Exercise directions
Drop all images. Then write out each line below exactly as given.

* * * * *

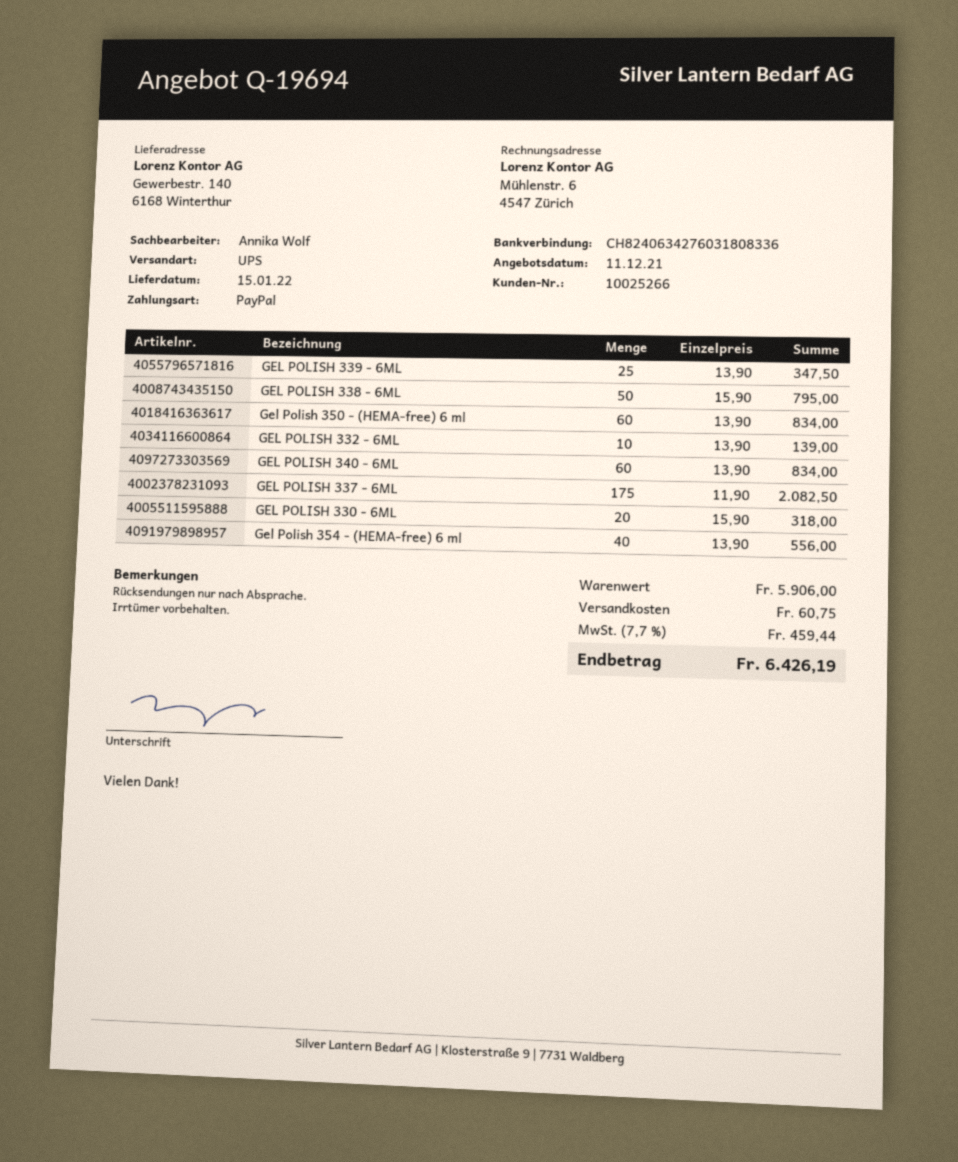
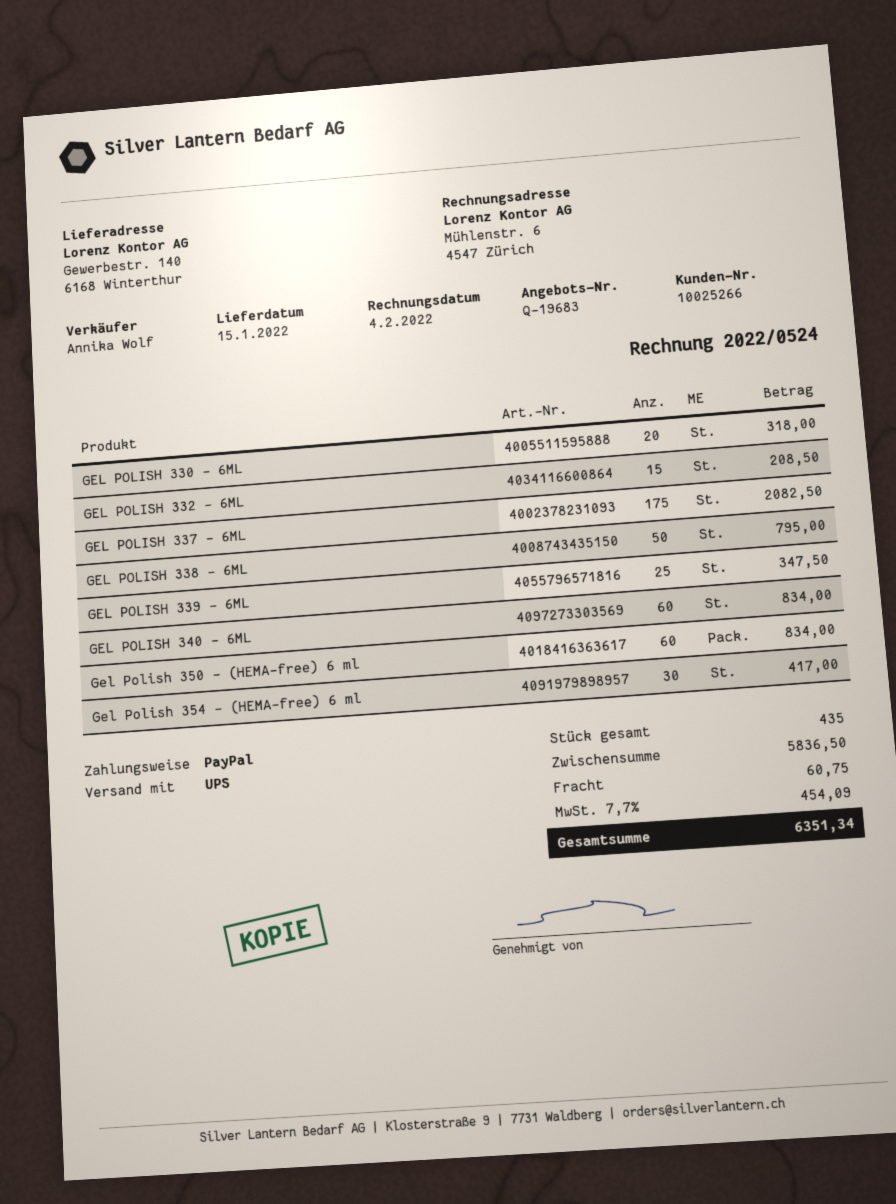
quote number: Q-19694 -> Q-19683
GEL POLISH 332 - 6ML: 10 for 139.00 -> 15 for 208.50
Gel Polish 354 - (HEMA-free) 6 ml: 40 for 556.00 -> 30 for 417.00
subtotal: 5906.00 -> 5836.50
tax: 7.7% = 459.44 -> 7.7% = 454.09
total: 6426.19 -> 6351.34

* * * * *

Expected answer
quote number: Q-19694 -> Q-19683
GEL POLISH 332 - 6ML: 10 for 139.00 -> 15 for 208.50
Gel Polish 354 - (HEMA-free) 6 ml: 40 for 556.00 -> 30 for 417.00
subtotal: 5906.00 -> 5836.50
tax: 7.7% = 459.44 -> 7.7% = 454.09
total: 6426.19 -> 6351.34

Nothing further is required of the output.